» **Exercise directions**
Please return exactly the lines below that run from the line with "[582,63,591,73] If ->" through the end of the listing, both included, but not the pictures.
· · ·
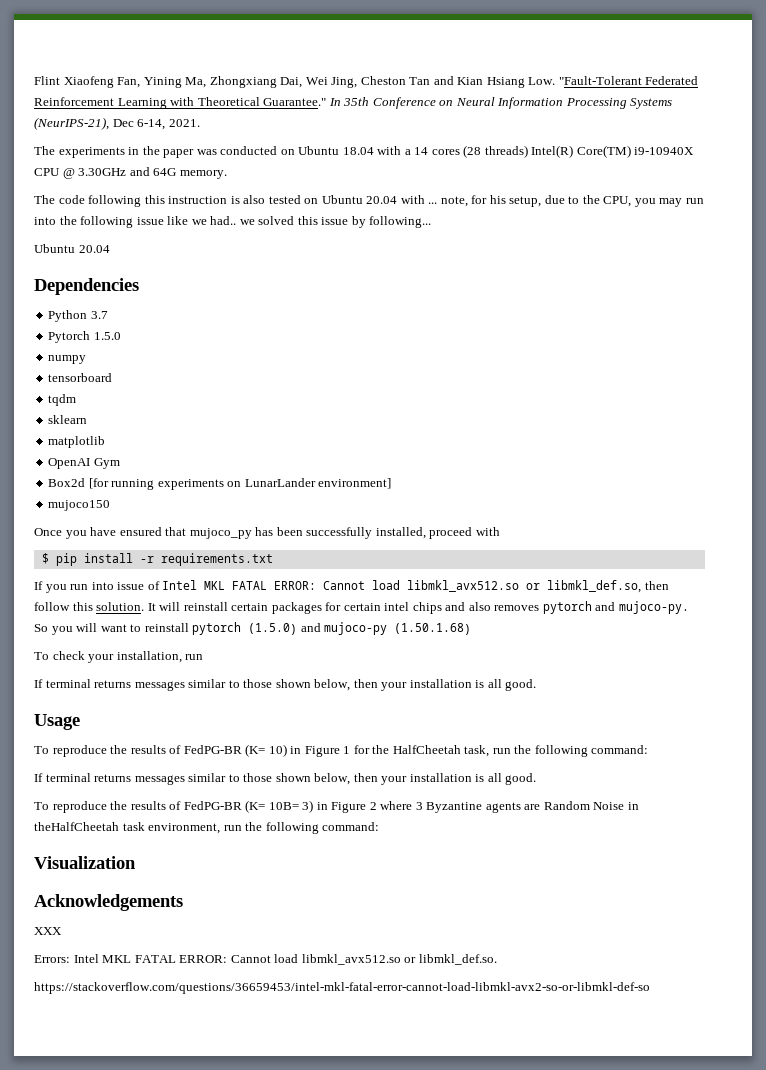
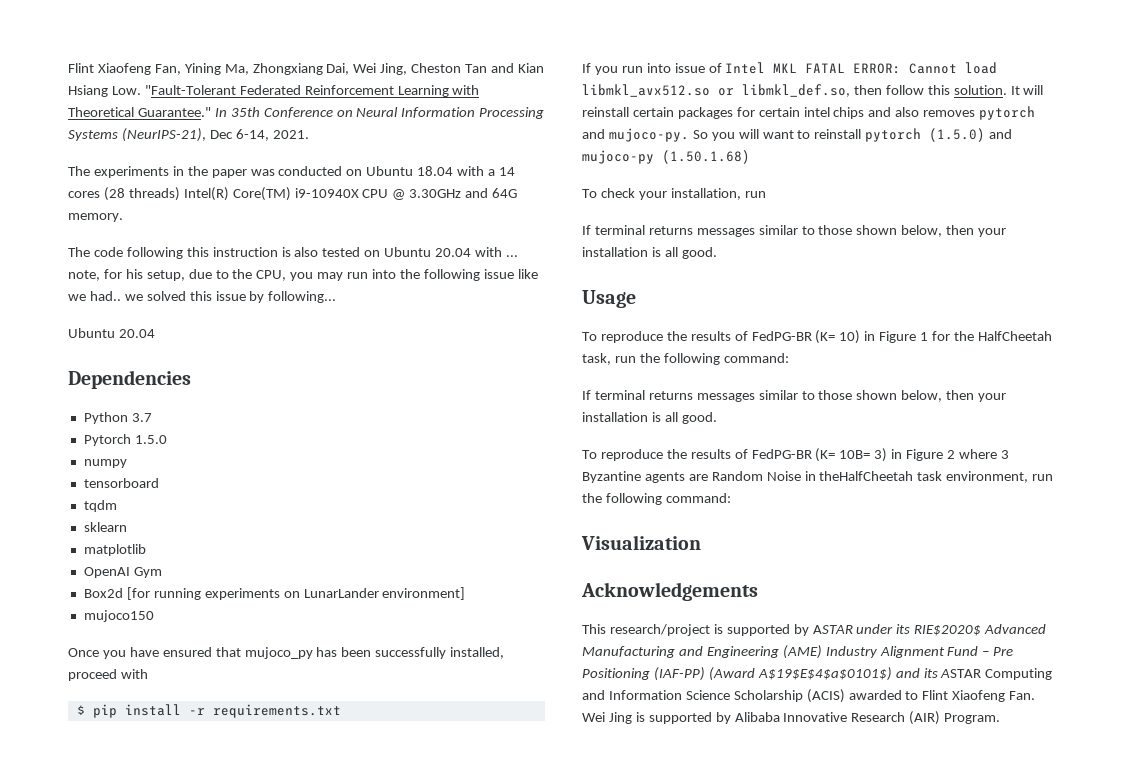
[34,927,62,935] [34,954,497,965] [34,982,650,994] XXX // Errors: Intel MKL FATAL ERROR: Cannot load libmkl_avx512.so or libmkl_def.so. // https://stackoverflow.com/questions/36659453/intel-mkl-fatal-error-cannot-load-libmkl-avx2-so-or-libmkl-def-so -> [582,624,1047,636] [582,645,1014,659] [582,667,1053,681] [582,689,1036,703] [582,711,1001,725] This research/project is supported by ASTAR under its RIE$2020$ Advanced Manufacturing and Engineering (AME) Industry Alignment Fund – Pre Positioning (IAF-PP) (Award A$19$E$4$a$0101$) and its ASTAR Computing and Information Science Scholarship (ACIS) awarded to Flint Xiaofeng Fan. Wei Jing is supported by Alibaba Innovative Research (AIR) Program.

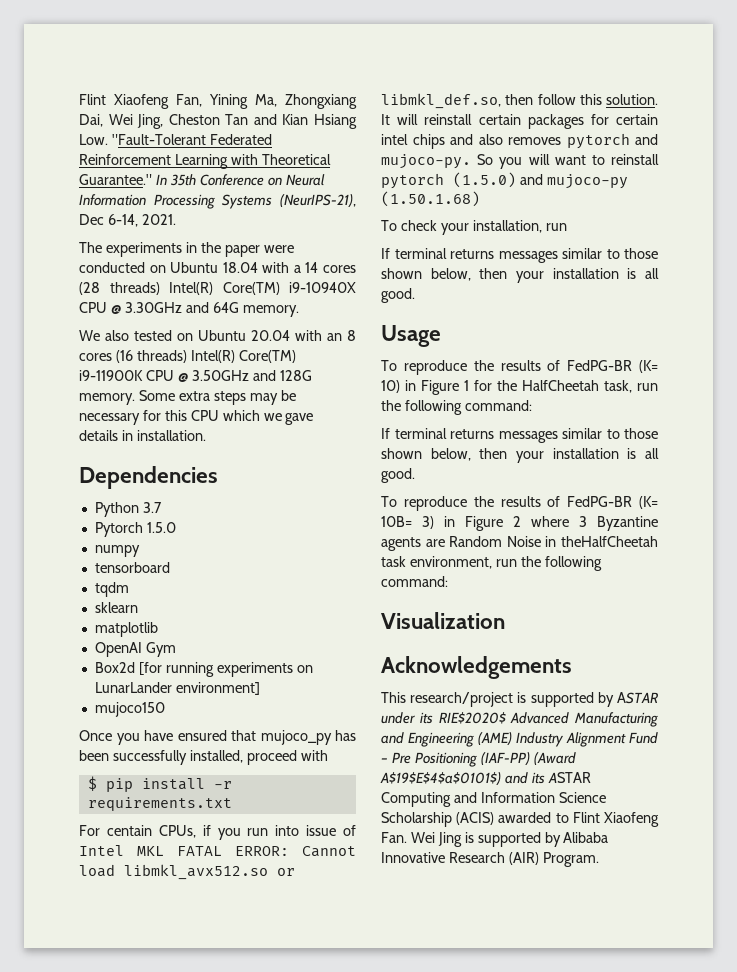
[250,169,275,176] was -> [263,245,294,253] were
[68,247,291,259] The code following this instruction is -> [79,330,100,341] We
[505,255,518,257] [68,269,538,281] [68,291,337,303] [68,328,155,338] ... note, for his setup, due to the CPU, you may run into the following issue like we had.. we solved this issue by following... // Ubuntu 20.04 -> [327,330,356,341] [79,350,296,363] [79,370,312,382] [79,390,296,405] [79,410,314,425] [79,430,206,441] an 8 cores (16 threads) Intel(R) Core(TM) i9-11900K CPU @ 3.50GHz and 128G memory. Some extra steps may be necessary for this CPU which we gave details in installation.
[582,63,591,73] If -> [79,825,211,838] For centain CPUs, if

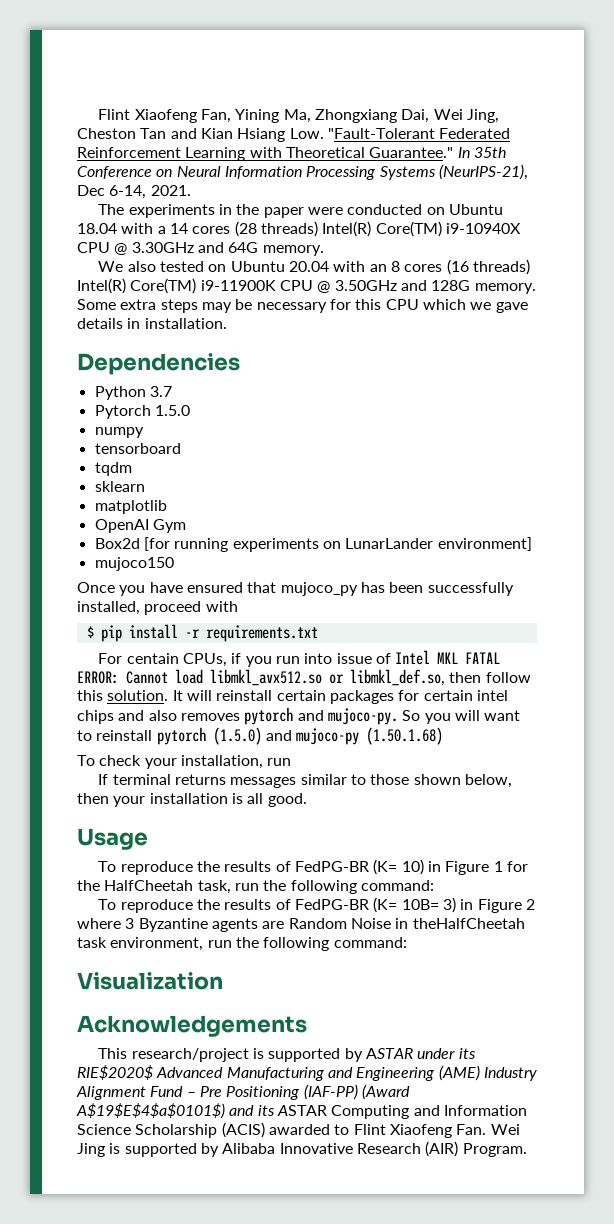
[381,428,658,443] [381,448,659,463] [381,468,415,483] // If terminal returns messages similar to those shown below, then your installation is all good. -> (434, 885) none

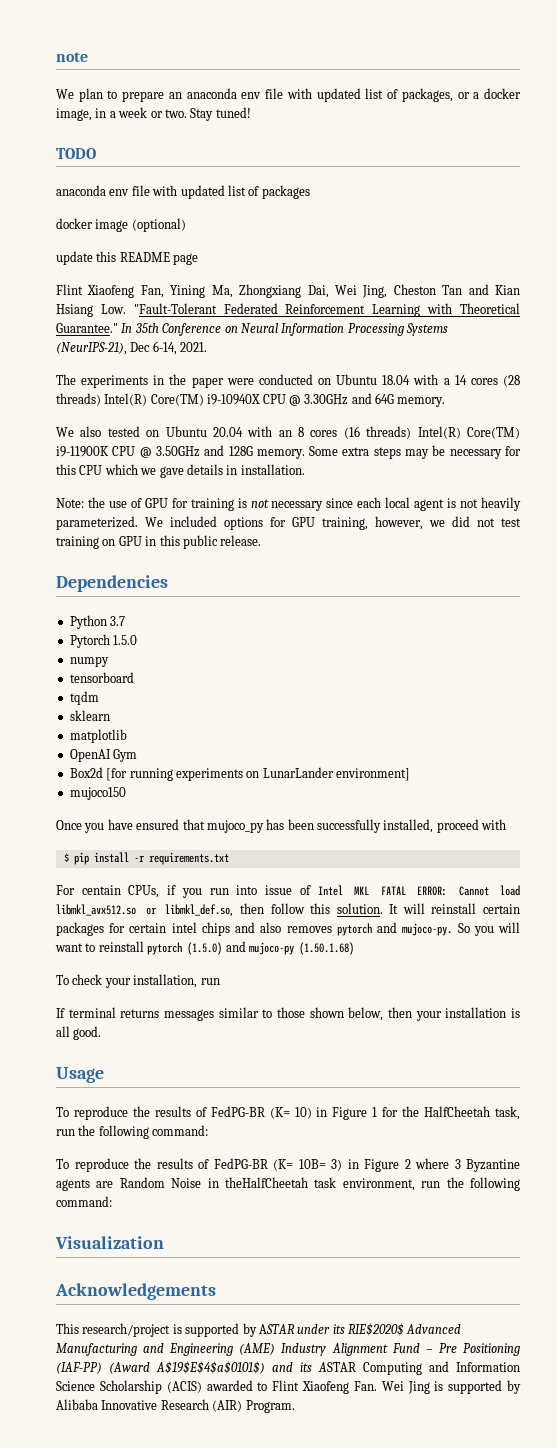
(98, 114) none -> [56,52,88,62] [56,88,521,102] [56,107,251,121] [56,148,96,159] [56,185,310,199] [56,218,186,232] [56,251,199,265] note // We plan to prepare an anaconda env file with updated list of packages, or a docker image, in a week or two. Stay tuned! // TODO // anaconda env file with updated list of packages // docker image (optional) // update this README page //
(227, 323) none -> [56,497,521,511] [56,516,521,530] [56,535,262,549] // Note: the use of GPU for training is not necessary since each local agent is not heavily parameterized. We included options for GPU training, however, we did not test training on GPU in this public release.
· · ·
» **Output of the task**
[582,63,591,73] If -> [79,825,211,838] For centain CPUs, if

[381,428,658,443] [381,448,659,463] [381,468,415,483] // If terminal returns messages similar to those shown below, then your installation is all good. -> (434, 885) none

(98, 114) none -> [56,52,88,62] [56,88,521,102] [56,107,251,121] [56,148,96,159] [56,185,310,199] [56,218,186,232] [56,251,199,265] note // We plan to prepare an anaconda env file with updated list of packages, or a docker image, in a week or two. Stay tuned! // TODO // anaconda env file with updated list of packages // docker image (optional) // update this README page //
(227, 323) none -> [56,497,521,511] [56,516,521,530] [56,535,262,549] // Note: the use of GPU for training is not necessary since each local agent is not heavily parameterized. We included options for GPU training, however, we did not test training on GPU in this public release.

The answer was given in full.